The commissioner’s representative found that relator violated two basic rules that WAU had communicated to her. First, relator failed to stay until her relief arrived. Relator counters that the employee handbook does not clearly require that she remain until relief arrives, and, in any event, that she worked until the end of her shift. But relator’s supervisor testified, and another teacher confirmed, that WAU’s policy requires that teachers remain until the next teacher arrives to take over, even if they have to stay over a few minutes. On this testimony, the commissioner’s representative credited the testimony of relator’s supervisor and another teacher over that of relator. It is undisputed that relator did not wait for the next teacher to arrive and did not contact her supervisor to ask what to do.

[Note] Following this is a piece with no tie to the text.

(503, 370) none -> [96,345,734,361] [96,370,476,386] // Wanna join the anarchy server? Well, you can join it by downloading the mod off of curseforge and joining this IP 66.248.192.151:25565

Second, the commissioner’s representative found that relator’s action violated the policy regarding teacher/student ratio, which was contrary to WAU’s interests. Relator contends that the volunteer qualified as an aide in computing the teacher/student ratio and that the policy was not uniformly enforced by WAU. Relator’s supervisor testified that she told the entire staff, including relator, that the volunteer in question did not qualify as an aide who would count for purposes of the ratio. And this testimony was confirmed through the testimony of Dawn Ratajczak, a WAU teacher.

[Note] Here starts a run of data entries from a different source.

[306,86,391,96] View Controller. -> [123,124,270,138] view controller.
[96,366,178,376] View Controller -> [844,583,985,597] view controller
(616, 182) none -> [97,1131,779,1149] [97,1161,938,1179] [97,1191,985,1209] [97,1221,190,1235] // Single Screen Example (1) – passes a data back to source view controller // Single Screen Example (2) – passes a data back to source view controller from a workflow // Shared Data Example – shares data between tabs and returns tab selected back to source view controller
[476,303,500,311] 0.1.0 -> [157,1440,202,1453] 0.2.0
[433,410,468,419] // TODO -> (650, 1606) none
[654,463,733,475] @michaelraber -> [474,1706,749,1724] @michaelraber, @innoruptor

on the evidence in the record, the commissioner’s representative concluded that
relator’s actions constituted employment misconduct because WAU had a right to
expect that relator knew it was a violation of state regulations to leave
with a single teacher. See Minn. Stat. § 268.095, subd. 6 (stating employment misconduct includes “serious violation[s] of the standards of behavior the employer has the right to reasonably expect of the employee”). Because the evidence reasonably tends to sustain the commissioner’s representative’s decision that relator was discharged for misconduct, we affirm.
 The revisor of statutes inadvertently substituted the term “ineligible for” for the term “disqualified from” in Minn. Stat. § 268.095, subds. 1, 4, 7, 8(a) (Supp. 2003). See Minn. Stat. § 268.095, subds. 1, 4, 7, 8(a) (2002) (using term “disqualified from”); 2003 Minn. Laws 1st Spec. Sess. ch. 3, art. 2, § 11 (making other changes to Minn. Stat. § 268.095, subd. 1, but retaining term “disqualified from”); 2003 Minn. Laws 1st Spec. Sess. ch. 3, art. 2, § 20(j), (k) (directing revisor to change the term “disqualified from” to “ineligible for” only in Minn. Stat. § 268.095, subd. 12, and then to renumber to Minn. Stat. § 268.085, subd. 13b).